Although the past week has been more reassuring for shareholders, they're still in the red over the last three years, so let's see if the underlying business has been responsible for the decline.

In his essay The Superinvestors of Graham-and-Doddsville Warren Buffett described how share prices do not always rationally reflect the value of a business. One way to examine how market sentiment has changed over time is to look at the interaction between a company's share price and its earnings per share (EPS).

During the three years that the share price fell, Insperity's earnings per share (EPS) dropped by 51% each year. In comparison the 27% compound annual share price decline isn't as bad as the EPS drop-off. This suggests that the market retains some optimism around long term earnings stability, despite past EPS declines. This positive sentiment is also reflected in the generous P/E ratio of 95.15.

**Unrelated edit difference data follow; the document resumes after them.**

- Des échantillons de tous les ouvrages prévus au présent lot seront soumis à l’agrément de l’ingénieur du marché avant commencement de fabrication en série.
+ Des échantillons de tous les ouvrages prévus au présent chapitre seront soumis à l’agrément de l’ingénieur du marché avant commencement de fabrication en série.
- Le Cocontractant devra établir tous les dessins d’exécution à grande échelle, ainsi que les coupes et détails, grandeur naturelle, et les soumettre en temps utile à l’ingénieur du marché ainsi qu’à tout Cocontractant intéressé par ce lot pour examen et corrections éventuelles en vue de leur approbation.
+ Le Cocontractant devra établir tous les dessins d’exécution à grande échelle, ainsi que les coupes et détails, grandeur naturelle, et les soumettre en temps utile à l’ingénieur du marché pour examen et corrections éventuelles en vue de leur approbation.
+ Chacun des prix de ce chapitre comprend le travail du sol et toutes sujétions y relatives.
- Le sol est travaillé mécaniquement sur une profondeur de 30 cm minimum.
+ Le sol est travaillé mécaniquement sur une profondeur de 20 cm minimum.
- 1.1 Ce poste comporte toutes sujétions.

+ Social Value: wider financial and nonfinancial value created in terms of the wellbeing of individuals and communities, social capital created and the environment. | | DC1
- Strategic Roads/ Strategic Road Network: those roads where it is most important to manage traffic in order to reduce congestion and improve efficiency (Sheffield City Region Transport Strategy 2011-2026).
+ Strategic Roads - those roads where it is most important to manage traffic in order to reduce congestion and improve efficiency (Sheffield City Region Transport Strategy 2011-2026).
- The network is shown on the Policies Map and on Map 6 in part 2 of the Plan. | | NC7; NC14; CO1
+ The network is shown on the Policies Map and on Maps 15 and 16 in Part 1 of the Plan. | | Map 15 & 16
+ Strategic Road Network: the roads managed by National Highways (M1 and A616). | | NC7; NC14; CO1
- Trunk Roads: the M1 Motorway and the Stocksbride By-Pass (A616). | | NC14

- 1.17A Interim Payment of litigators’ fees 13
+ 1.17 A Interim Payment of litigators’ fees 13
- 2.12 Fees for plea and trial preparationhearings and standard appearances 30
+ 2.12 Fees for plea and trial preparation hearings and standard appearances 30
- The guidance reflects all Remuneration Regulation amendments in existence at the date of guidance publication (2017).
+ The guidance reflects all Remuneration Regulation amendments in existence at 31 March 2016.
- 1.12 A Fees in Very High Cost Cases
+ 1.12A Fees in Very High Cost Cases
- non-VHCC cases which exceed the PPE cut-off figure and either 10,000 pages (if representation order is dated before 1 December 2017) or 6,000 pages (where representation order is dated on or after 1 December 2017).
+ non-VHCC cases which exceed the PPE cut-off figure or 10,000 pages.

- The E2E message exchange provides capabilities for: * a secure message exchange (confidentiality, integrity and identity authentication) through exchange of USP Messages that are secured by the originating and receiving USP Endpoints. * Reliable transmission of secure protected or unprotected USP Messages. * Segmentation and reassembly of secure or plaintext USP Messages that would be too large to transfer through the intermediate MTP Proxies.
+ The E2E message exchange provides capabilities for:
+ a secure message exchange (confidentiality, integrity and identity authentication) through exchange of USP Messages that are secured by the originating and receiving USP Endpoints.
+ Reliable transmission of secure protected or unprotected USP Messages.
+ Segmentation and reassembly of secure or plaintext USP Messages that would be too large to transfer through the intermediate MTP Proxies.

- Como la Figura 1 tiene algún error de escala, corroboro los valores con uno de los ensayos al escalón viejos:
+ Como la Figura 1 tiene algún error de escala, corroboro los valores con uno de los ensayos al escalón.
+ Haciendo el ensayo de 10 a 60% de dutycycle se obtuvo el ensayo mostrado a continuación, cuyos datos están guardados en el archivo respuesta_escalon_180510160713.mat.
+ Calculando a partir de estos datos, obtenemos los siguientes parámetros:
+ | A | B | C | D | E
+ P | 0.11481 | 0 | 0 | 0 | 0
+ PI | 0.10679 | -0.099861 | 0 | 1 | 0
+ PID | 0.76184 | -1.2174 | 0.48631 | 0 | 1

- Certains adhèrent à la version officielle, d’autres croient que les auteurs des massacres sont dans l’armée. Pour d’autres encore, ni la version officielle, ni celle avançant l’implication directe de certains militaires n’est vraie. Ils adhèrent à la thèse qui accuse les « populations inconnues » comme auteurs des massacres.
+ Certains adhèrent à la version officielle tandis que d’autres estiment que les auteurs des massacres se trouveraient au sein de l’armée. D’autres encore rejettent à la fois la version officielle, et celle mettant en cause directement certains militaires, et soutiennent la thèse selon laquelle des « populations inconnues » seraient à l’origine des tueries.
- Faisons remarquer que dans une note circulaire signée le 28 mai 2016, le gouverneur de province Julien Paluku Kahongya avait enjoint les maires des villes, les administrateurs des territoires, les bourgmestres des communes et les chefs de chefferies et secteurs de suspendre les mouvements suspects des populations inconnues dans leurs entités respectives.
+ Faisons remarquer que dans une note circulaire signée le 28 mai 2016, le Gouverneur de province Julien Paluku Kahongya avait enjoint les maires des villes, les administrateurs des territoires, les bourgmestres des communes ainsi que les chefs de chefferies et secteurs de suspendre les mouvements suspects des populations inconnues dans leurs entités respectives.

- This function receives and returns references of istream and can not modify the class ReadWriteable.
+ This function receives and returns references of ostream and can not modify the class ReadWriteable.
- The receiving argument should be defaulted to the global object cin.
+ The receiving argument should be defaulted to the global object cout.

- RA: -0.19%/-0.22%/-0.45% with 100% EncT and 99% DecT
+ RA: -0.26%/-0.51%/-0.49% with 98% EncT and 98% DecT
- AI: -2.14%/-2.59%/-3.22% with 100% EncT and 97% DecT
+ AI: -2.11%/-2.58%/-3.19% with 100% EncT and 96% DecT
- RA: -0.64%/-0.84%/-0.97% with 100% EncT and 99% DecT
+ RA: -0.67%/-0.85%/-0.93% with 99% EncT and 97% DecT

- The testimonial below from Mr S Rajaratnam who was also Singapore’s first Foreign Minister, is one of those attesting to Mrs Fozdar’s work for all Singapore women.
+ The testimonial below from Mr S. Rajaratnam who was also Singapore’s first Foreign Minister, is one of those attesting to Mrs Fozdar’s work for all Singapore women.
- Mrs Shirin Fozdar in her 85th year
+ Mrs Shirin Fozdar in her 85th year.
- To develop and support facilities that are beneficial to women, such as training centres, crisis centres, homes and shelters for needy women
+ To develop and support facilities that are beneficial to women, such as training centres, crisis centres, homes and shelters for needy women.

You can see how EPS has changed over time in the image below (click on the chart to see the exact values).

earnings-per-share-growth
NYSE:NSP Earnings Per Share Growth January 7th 2026

It's probably worth noting we've seen significant insider buying in the last quarter, which we consider a positive. On the other hand, we think the revenue and earnings trends are much more meaningful measures of the business. This free interactive report on Insperity's earnings, revenue and cash flow is a great place to start, if you want to investigate the stock further.

What About Dividends?

As well as measuring the share price return, investors should also consider the total shareholder return (TSR). The TSR incorporates the value of any spin-offs or discounted capital raisings, along with any dividends, based on the assumption that the dividends are reinvested. So for companies that pay a generous dividend, the TSR is often a lot higher than the share price return. In the case of Insperity, it has a TSR of -58% for the last 3 years. That exceeds its share price return that we previously mentioned. This is largely a result of its dividend payments!

A Different Perspective

Insperity shareholders are down 41% for the year (even including dividends), but the market itself is up 19%. Even the share prices of good stocks drop sometimes, but we want to see improvements in the fundamental metrics of a business, before getting too interested. Unfortunately, last year's performance may indicate unresolved challenges, given that it was worse than the annualised loss of 7% over the last half decade. Generally speaking long term share price weakness can be a bad sign, though contrarian investors might want to research the stock in hope of a turnaround. It's always interesting to track share price performance over the longer term. But to understand Insperity better, we need to consider many other factors. Consider for instance, the ever-present spectre of investment risk. We've identified 2 warning signs with Insperity (at least 1 which makes us a bit uncomfortable) , and understanding them should be part of your investment process.

Insperity is not the only stock insiders are buying. So take a peek at this free list of small cap companies at attractive valuations which insiders have been buying.

Please note, the market returns quoted in this article reflect the market weighted average returns of stocks that currently trade on American exchanges.